# Work to complete
Please retype all of the records below word for word, leaving out any pictures.

START Input material

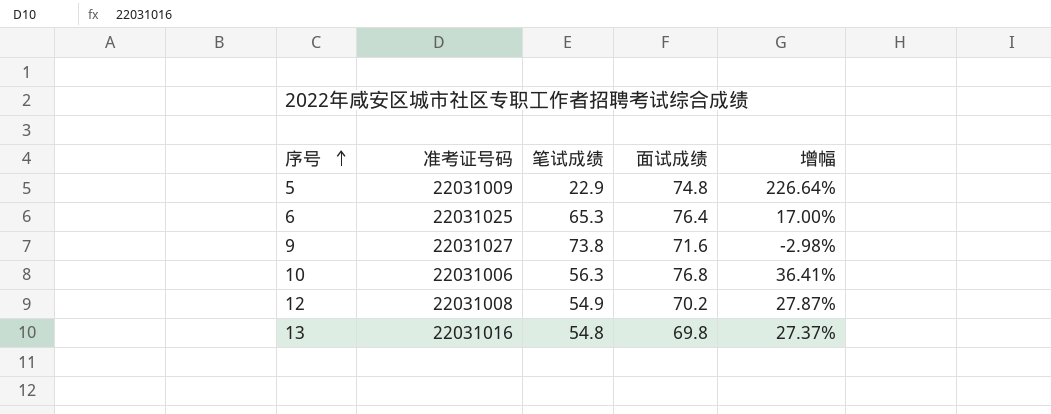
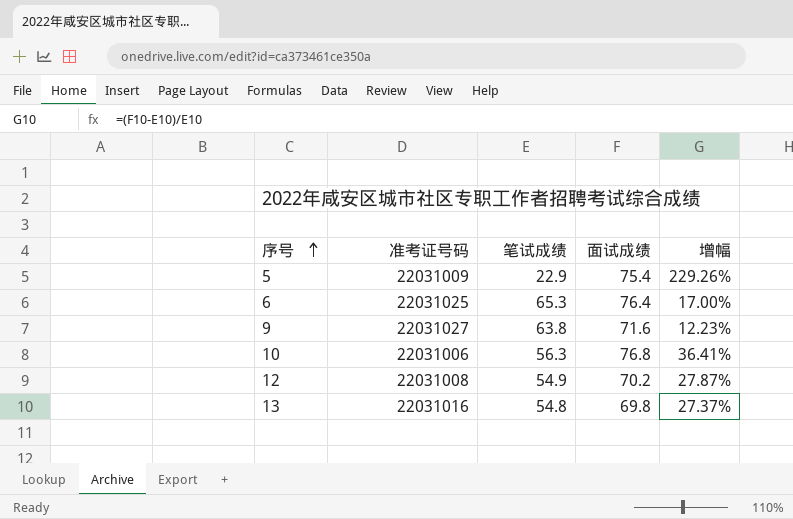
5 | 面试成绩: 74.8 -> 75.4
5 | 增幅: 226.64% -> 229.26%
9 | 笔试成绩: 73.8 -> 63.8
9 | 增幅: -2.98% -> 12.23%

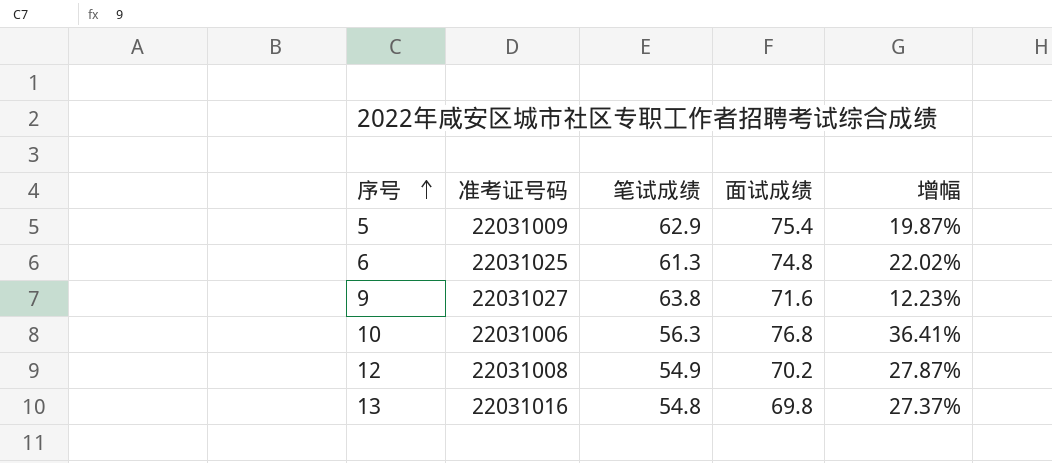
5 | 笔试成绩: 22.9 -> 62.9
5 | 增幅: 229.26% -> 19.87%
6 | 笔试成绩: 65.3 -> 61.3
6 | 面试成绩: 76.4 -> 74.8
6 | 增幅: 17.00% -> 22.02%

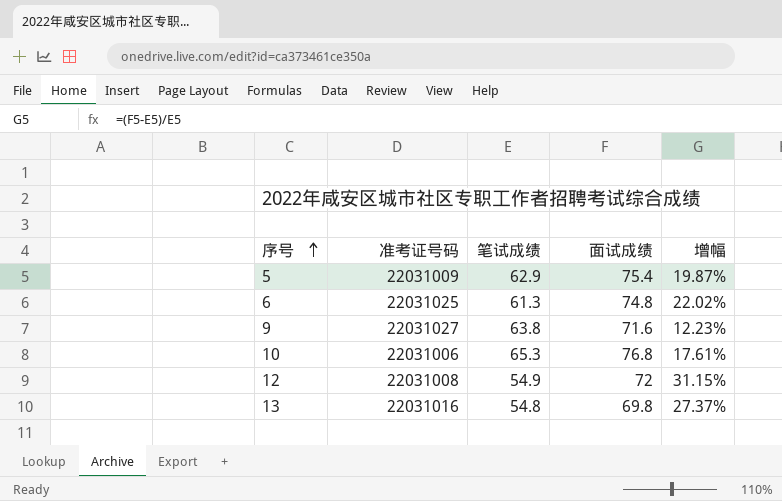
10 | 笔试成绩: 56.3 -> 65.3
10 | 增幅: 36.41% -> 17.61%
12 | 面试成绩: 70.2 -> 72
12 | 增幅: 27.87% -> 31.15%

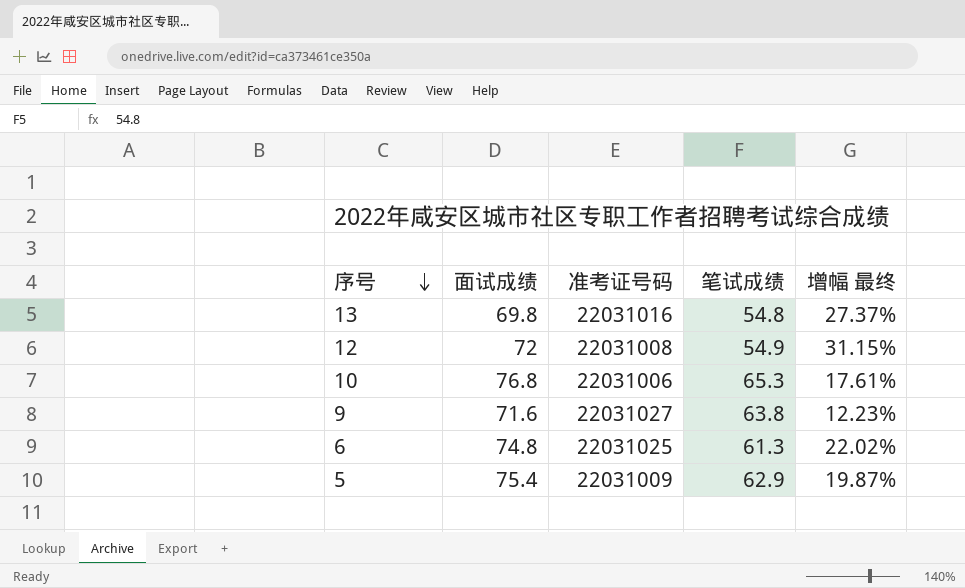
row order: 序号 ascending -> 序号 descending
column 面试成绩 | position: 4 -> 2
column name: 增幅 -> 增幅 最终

END Input material

# Response to this task
5 | 面试成绩: 74.8 -> 75.4
5 | 增幅: 226.64% -> 229.26%
9 | 笔试成绩: 73.8 -> 63.8
9 | 增幅: -2.98% -> 12.23%

5 | 笔试成绩: 22.9 -> 62.9
5 | 增幅: 229.26% -> 19.87%
6 | 笔试成绩: 65.3 -> 61.3
6 | 面试成绩: 76.4 -> 74.8
6 | 增幅: 17.00% -> 22.02%

10 | 笔试成绩: 56.3 -> 65.3
10 | 增幅: 36.41% -> 17.61%
12 | 面试成绩: 70.2 -> 72
12 | 增幅: 27.87% -> 31.15%

row order: 序号 ascending -> 序号 descending
column 面试成绩 | position: 4 -> 2
column name: 增幅 -> 增幅 最终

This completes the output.